Google spoofed via DKIM replay attack: A technical breakdown

Original Article ↗ Hacker News Discussion ↗

How the attack actually works

  • Attacker creates a Google OAuth app with a very long “App name” containing phishing text and a URL.
  • Google sends a legitimate notification email (from its own domain) containing that app name to the attacker.
  • The attacker or a forwarding service then re-sends that unchanged message to victims, preserving body and signed headers, so DKIM/DMARC/SPF all pass.
  • The To: header remains the original one; SMTP RCPT TO determines actual delivery, so the recipient can differ from what’s shown.
  • This is fundamentally a DKIM replay/forwarding issue plus Google allowing arbitrary user text to be echoed in high‑trust system emails.
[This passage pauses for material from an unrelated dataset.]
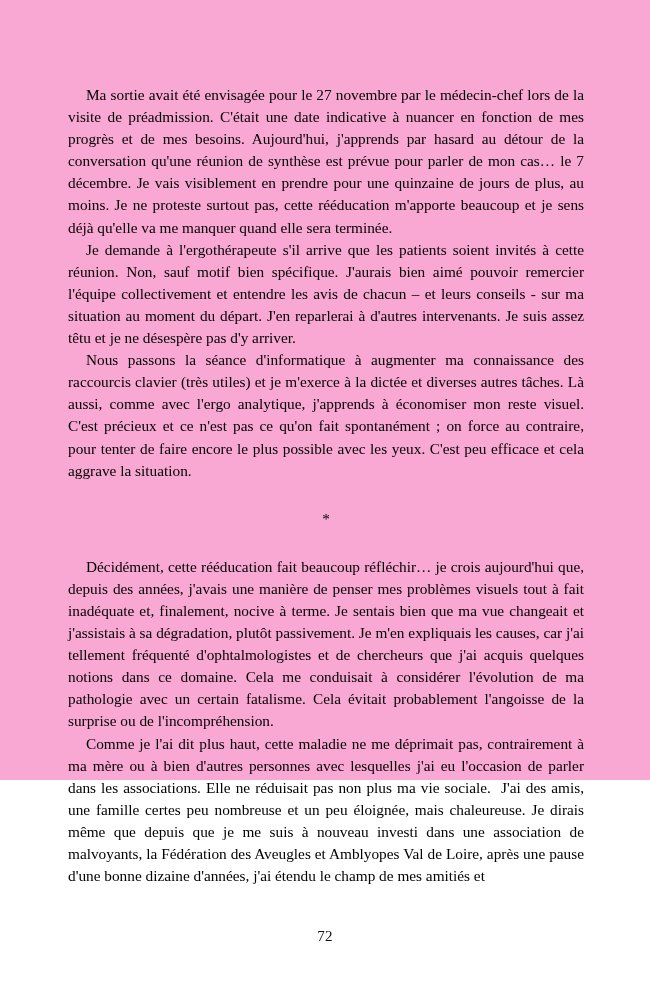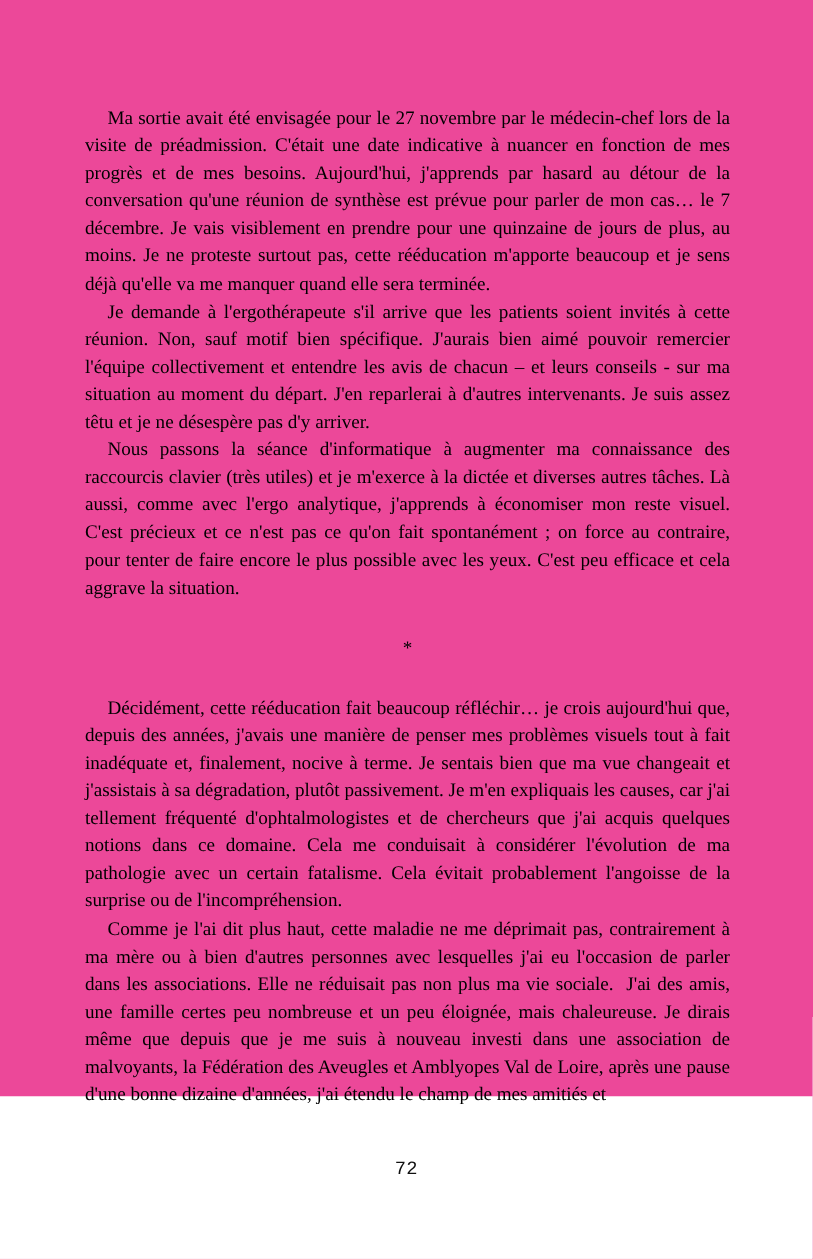"Ma sortie avait été envisagée" .page { background: #ec4899 -> #f9a8d4; height: 877px -> 780px }
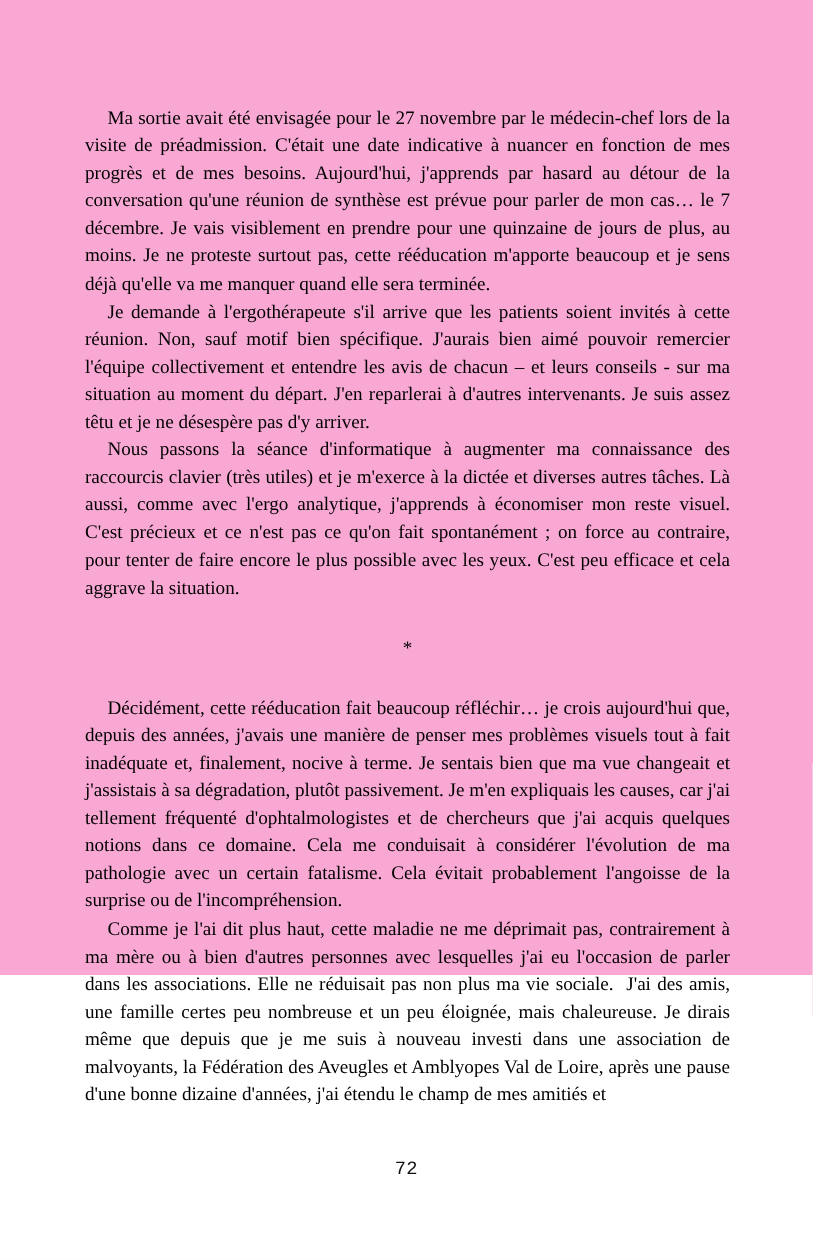"72" .page-number { font-family: Liberation Mono, monospace -> Liberation Serif, serif }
Limits of DKIM / DMARC / SPF

  • Commenters stress DKIM is explicitly designed to survive forwarding; it signs body and selected headers, not the SMTP envelope.
  • Google does sign the To: header; changing it would break DKIM. But nothing prevents delivering that same message to someone else.
  • DMARC is described as more of a server reputation/consistency scheme than strong sender authorization.
  • SPF alignment tweaks (e.g., strict mode) wouldn’t stop this, since the original Envelope From and Header From are both Google’s.

Google Sites and domain design

  • Many see the bigger problem as Google hosting user content on subdomains of google.com (e.g., Sites, possibly Drive).
  • This makes phishing URLs look “official” and is compared to GitHub’s move of Pages to github.io to isolate user content.
  • There’s discussion of cookie isolation, HttpOnly cookies, and other historic reasons for separate content domains.

Critique of the article and risk framing

  • Several commenters find the post confusing and “marketing-y”: it initially implies body manipulation, omits full headers, and crops screenshots to hide the rest of Google’s template.
  • Once read to the end, it becomes clear Google sent the scary text as part of the app name, and the mail was just forwarded.
  • Some argue the attack is less novel than the “DKIM replay attack” branding suggests, though still effective against non-technical users.
  • Others note Google has already limited OAuth app name length, reducing this specific vector.

User behavior and tooling

  • Some technically inclined users rely on Received: headers and From paths, but acknowledge this is unrealistic for most people.
  • Mainstream clients are criticized for hiding headers and over-emphasizing trust badges.
  • Practical advice offered: don’t click action links in emails; instead navigate directly to the service, and read the full message.

Future mitigation work

  • A participant references ongoing “DKIM2” work to cryptographically bind SMTP FROM/TO and track message modifications, while still supporting mailing lists and forwarders, to reduce replay-style abuse.